Version difference data:
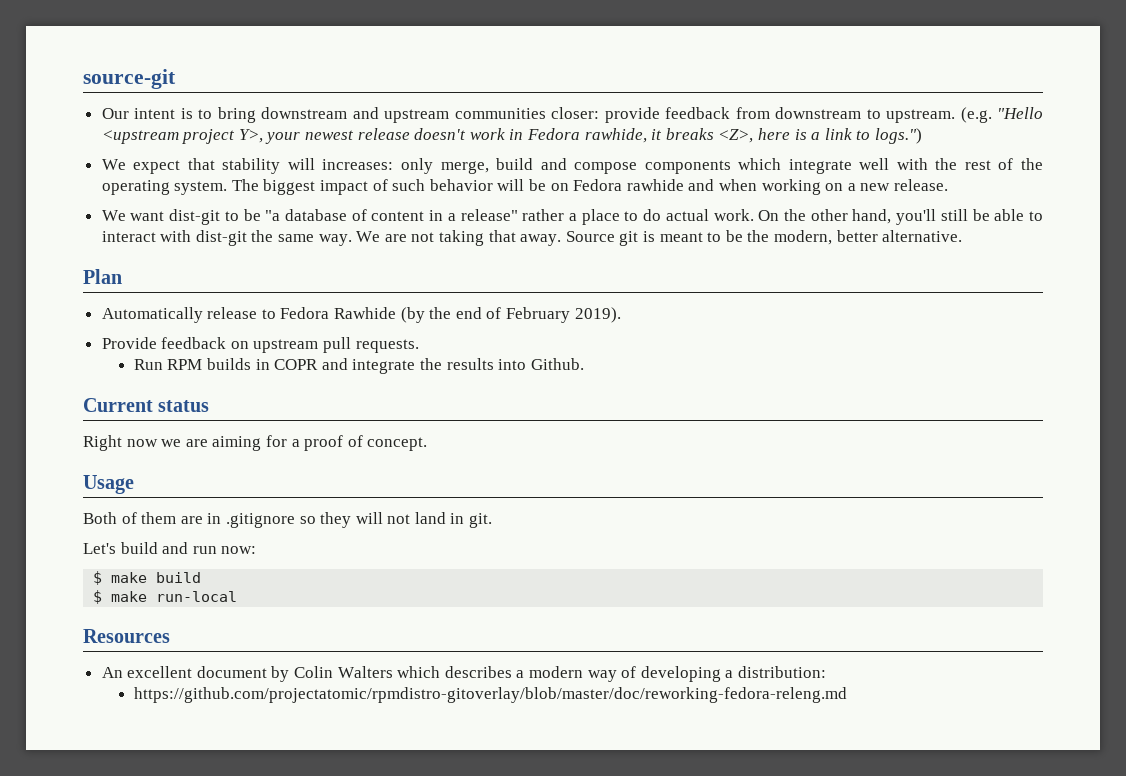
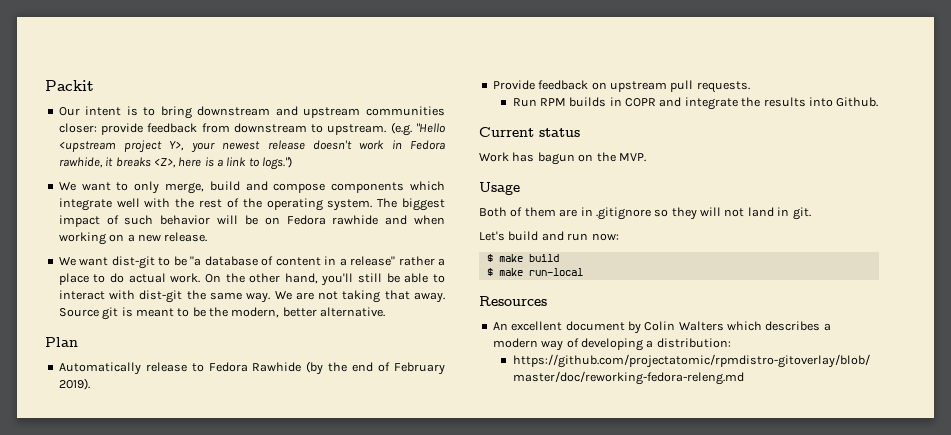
- source-git
+ Packit
- We expect that stability will increases: only merge, build and compose components which integrate well with the rest of the operating system.
+ We want to only merge, build and compose components which integrate well with the rest of the operating system.
- Right now we are aiming for a proof of concept.
+ Work has bagun on the MVP.

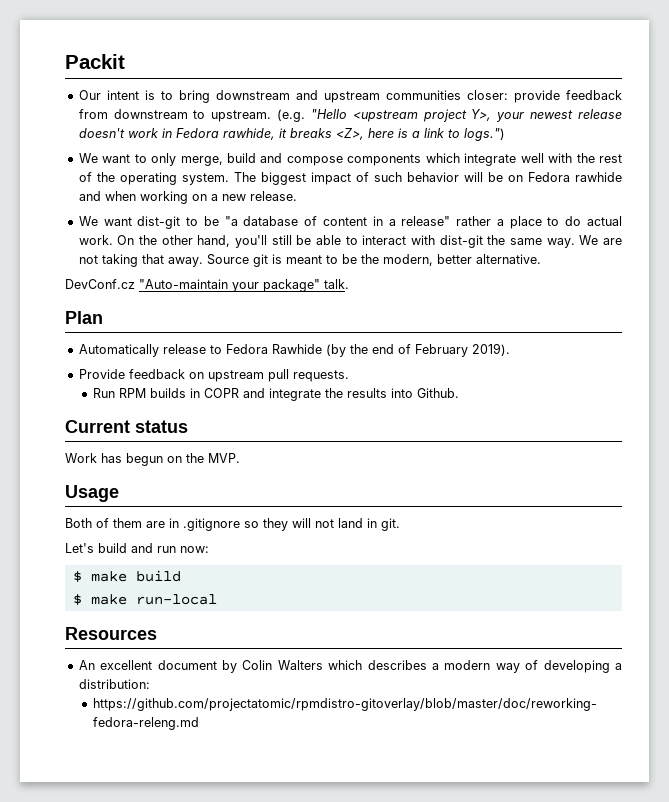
+ DevConf.cz "Auto-maintain your package" talk.
- Work has bagun on the MVP.
+ Work has begun on the MVP.

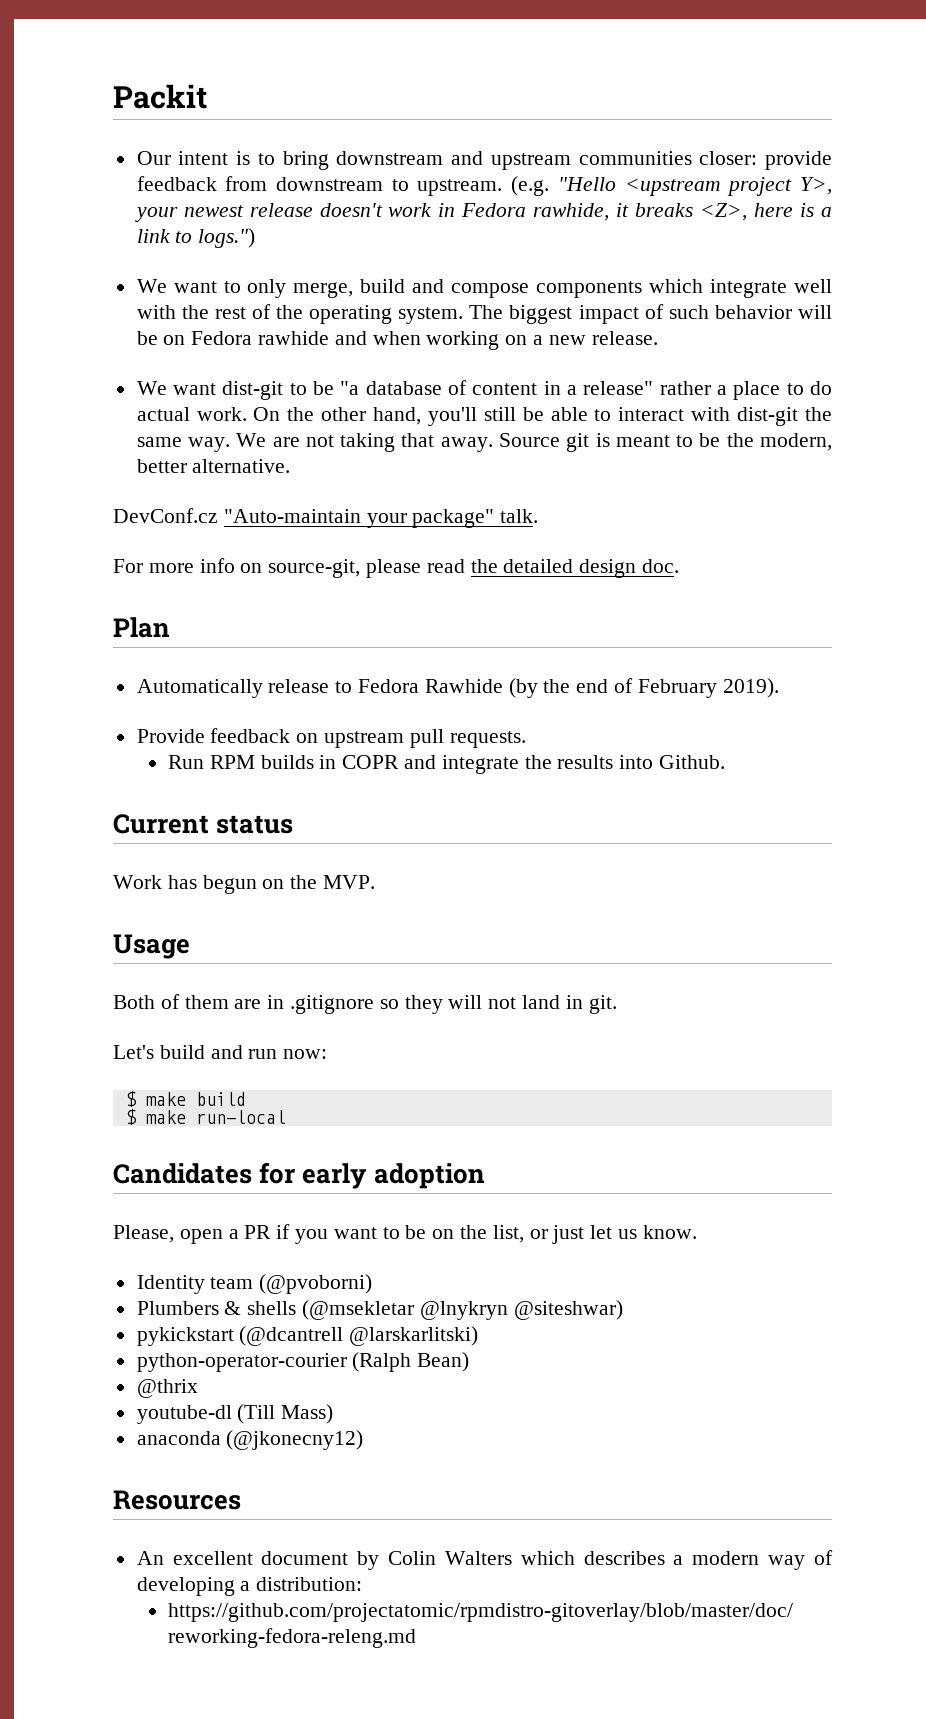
+ For more info on source-git, please read the detailed design doc.
+ Candidates for early adoption
+ Please, open a PR if you want to be on the list, or just let us know.
+ Identity team (@pvoborni)
+ Plumbers & shells (@msekletar @lnykryn @siteshwar)
+ pykickstart (@dcantrell @larskarlitski)
+ python-operator-courier (Ralph Bean)
+ @thrix
+ youtube-dl (Till Mass)
+ anaconda (@jkonecny12)

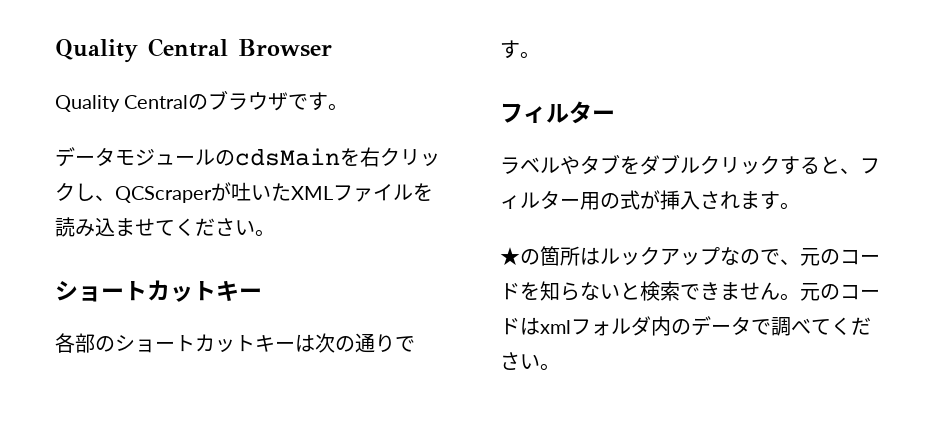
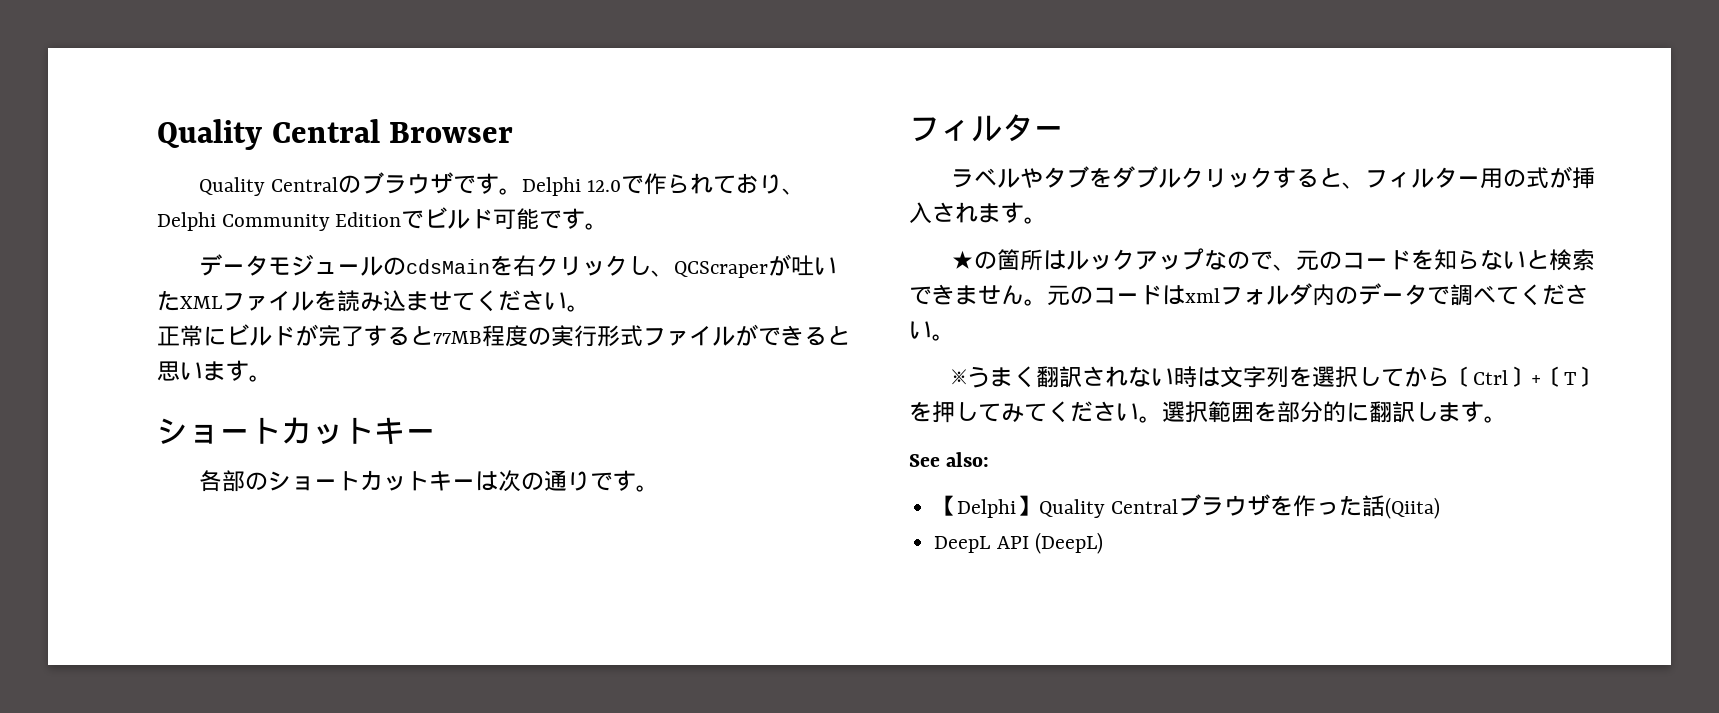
+ Delphi 12.0で作られており、Delphi Community Editionでビルド可能です。
+ 正常にビルドが完了すると77MB程度の実行形式ファイルができると思います。
+ ※うまく翻訳されない時は文字列を選択してから〔Ctrl〕+〔T〕を押してみてください。選択範囲を部分的に翻訳します。
+ See also:
+ 【Delphi】Quality Centralブラウザを作った話(Qiita)
+ DeepL API (DeepL)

# EXERCISE AIM:
Count of lines holding the string "integrate": please work it out for the entries above and give the number alone.

# ANSWER SECTION:
2